What is being asked |
Once you have read the records below, restate them word for word.
───
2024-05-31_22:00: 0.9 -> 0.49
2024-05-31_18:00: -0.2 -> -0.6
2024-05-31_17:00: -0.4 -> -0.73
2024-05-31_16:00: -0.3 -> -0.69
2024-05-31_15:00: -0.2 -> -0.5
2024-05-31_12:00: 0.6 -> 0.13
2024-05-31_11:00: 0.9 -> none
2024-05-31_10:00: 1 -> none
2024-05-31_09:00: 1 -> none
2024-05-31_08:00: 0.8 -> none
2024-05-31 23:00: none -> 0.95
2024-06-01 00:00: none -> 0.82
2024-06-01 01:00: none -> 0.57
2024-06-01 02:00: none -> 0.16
───
Task response |
2024-05-31_22:00: 0.9 -> 0.49
2024-05-31_18:00: -0.2 -> -0.6
2024-05-31_17:00: -0.4 -> -0.73
2024-05-31_16:00: -0.3 -> -0.69
2024-05-31_15:00: -0.2 -> -0.5
2024-05-31_12:00: 0.6 -> 0.13
2024-05-31_11:00: 0.9 -> none
2024-05-31_10:00: 1 -> none
2024-05-31_09:00: 1 -> none
2024-05-31_08:00: 0.8 -> none
2024-05-31 23:00: none -> 0.95
2024-06-01 00:00: none -> 0.82
2024-06-01 01:00: none -> 0.57
2024-06-01 02:00: none -> 0.16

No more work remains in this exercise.